The  night begins quietly enough. Helen has one glass, then a second, to celebrate her impending early retirement. She is surrounded by co-workers whom she has known for almost thirty years, people who never really knew the staid and steady school teacher. She and her husband would come to the odd social function, but for the most part kept away save for a small circle of his high school buddies. No one is used to encountering such a chatty version of this unassuming woman, and no one is quite sure what to make of it.

A second glass turns to a third, then a fourth, and by the time she has finished her sixth glass of Pinot Grigio Helen is quite prepared to tell everyone what she thinks of them. Their work ethics could all be better, few of them put the time into the kids, and the younger teachers are obviously in it because they thought it would be easy work, though she lauds those who stuck it out when they learned otherwise. She makes none to veiled suggestions about the Vice Principal and the boys’ Gym Teacher, and though everyone assumed to begin with, all are made uncomfortable, even more so than the pair in question, when forced to acknowledge it.

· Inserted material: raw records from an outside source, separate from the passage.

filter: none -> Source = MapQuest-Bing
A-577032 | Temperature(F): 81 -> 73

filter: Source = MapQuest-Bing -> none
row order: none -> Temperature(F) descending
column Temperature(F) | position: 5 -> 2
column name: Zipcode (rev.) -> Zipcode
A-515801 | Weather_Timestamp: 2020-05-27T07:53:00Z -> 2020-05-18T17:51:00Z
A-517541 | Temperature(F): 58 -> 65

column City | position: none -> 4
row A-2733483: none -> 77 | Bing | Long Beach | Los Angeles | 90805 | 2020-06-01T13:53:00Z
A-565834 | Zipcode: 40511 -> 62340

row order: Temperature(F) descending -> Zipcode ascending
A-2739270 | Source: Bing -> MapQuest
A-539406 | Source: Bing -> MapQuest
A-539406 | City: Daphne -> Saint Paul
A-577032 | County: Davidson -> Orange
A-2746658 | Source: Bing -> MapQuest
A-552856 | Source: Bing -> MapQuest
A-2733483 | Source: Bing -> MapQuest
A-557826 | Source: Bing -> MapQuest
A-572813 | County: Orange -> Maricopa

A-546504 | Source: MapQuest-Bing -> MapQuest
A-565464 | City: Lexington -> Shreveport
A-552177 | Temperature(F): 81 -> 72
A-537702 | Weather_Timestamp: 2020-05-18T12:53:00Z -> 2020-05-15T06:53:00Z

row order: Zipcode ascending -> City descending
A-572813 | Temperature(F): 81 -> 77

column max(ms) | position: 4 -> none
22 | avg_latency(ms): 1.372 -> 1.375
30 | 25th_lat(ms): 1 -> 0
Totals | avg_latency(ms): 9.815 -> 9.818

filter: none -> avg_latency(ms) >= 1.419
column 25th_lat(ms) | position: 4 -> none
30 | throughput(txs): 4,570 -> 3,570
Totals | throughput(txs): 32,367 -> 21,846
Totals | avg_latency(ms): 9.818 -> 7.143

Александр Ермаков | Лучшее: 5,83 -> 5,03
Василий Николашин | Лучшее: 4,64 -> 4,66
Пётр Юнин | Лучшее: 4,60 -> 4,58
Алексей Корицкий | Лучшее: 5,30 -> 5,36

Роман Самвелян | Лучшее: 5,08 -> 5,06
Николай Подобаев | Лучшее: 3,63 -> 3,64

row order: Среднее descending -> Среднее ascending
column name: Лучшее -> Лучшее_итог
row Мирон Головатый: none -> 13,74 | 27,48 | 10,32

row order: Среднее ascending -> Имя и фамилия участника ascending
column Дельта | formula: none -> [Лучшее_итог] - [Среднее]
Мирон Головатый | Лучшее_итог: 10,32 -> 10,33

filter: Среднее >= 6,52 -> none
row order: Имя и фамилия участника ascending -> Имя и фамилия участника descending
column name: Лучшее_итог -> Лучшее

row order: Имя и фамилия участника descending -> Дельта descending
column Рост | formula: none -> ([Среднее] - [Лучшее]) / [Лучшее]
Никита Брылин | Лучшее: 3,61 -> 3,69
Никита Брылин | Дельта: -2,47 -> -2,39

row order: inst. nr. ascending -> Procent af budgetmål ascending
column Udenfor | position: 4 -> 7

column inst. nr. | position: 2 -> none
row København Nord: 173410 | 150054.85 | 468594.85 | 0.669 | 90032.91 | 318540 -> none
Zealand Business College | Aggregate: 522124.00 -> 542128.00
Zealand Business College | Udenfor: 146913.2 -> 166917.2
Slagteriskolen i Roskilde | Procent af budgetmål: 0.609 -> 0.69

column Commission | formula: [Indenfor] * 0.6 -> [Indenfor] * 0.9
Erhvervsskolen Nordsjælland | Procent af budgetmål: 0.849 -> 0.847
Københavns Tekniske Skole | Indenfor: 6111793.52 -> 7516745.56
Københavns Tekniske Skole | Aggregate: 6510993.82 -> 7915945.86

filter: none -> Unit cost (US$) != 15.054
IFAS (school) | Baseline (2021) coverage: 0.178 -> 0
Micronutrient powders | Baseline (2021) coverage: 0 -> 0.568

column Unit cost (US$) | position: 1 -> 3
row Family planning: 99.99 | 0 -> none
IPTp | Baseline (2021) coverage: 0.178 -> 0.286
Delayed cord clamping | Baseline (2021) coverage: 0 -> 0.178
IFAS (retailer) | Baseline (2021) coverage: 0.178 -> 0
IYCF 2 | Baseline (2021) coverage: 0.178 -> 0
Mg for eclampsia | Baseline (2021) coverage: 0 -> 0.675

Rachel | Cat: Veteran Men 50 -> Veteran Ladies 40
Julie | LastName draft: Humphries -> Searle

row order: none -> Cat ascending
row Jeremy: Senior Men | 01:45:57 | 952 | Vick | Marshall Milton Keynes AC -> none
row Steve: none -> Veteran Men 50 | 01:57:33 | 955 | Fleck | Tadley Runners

For three decades Helen has bottled up her disapproval and tonight that bottle has been uncorked, along with the Riesling and the Shiraz. Her normally perfect diction slumps and she slides sloppily from word to word, though her meaning is perfectly clear. She lets loose a torrent of opinion, and while much of it is giddy, if incoherent, praise, most will only remember being dashed on the rocks of her wit. Their flaws laid bare by someone who has been forced to silently watch them stumble through life while somehow still landing on their feet causes them to shrink slowly away. They want to enjoy sending her off, but instead she is sending them away.

So be it, she thinks in a wine soaked stupor. They have never really been her friends. They sought her approval for all these years, and gave their subdued praise for her efforts. They claimed how much they wanted to live by her example, all while rushing out the door before four.  In the morning she may regret it, but for now, she will enjoy finally being able to tell the truth.